_Exercise goal:_ For each record below, set it down exactly but leave out any picture.
(Given information)
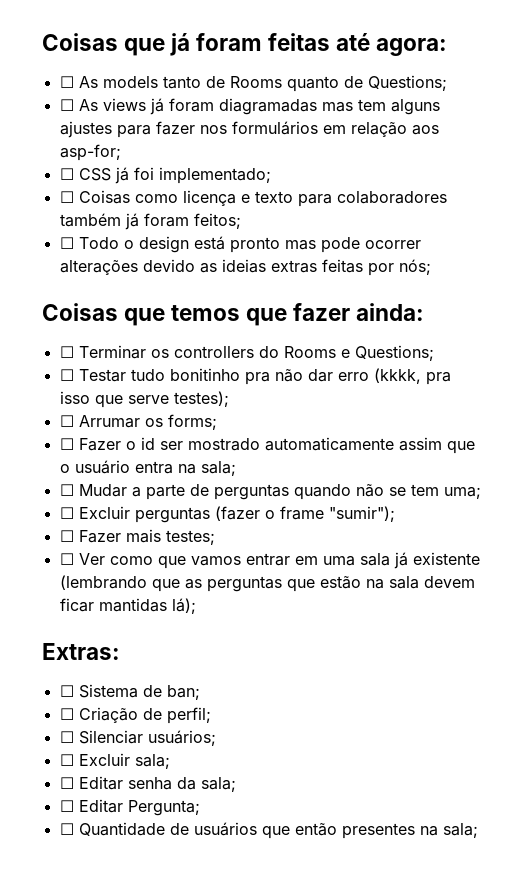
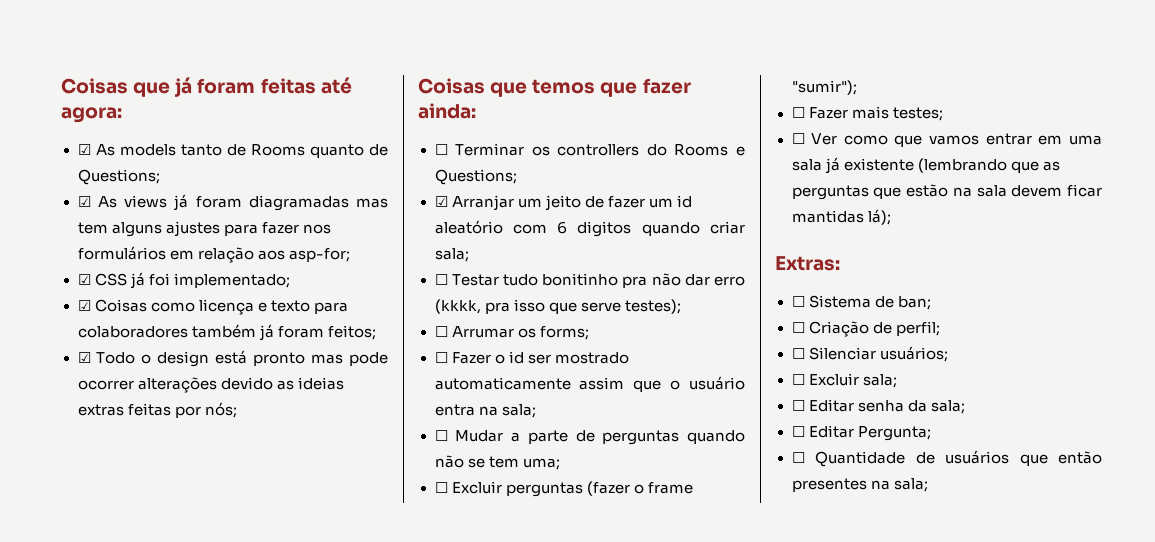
[59,76,74,88] ☐ -> [77,144,91,155] ☑
[59,99,74,111] ☐ -> [77,196,91,207] ☑
[59,168,74,180] ☐ -> [77,274,91,285] ☑
[59,191,74,203] ☐ -> [77,300,91,311] ☑
[59,237,74,249] ☐ -> [77,352,91,363] ☑
(434, 353) none -> [434,195,692,211] [434,220,745,237] [434,248,469,262] // ☑ Arranjar um jeito de fazer um id aleatório com 6 digitos quando criar sala;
(End Given information)
_Exercise response:_
[59,76,74,88] ☐ -> [77,144,91,155] ☑
[59,99,74,111] ☐ -> [77,196,91,207] ☑
[59,168,74,180] ☐ -> [77,274,91,285] ☑
[59,191,74,203] ☐ -> [77,300,91,311] ☑
[59,237,74,249] ☐ -> [77,352,91,363] ☑
(434, 353) none -> [434,195,692,211] [434,220,745,237] [434,248,469,262] // ☑ Arranjar um jeito de fazer um id aleatório com 6 digitos quando criar sala;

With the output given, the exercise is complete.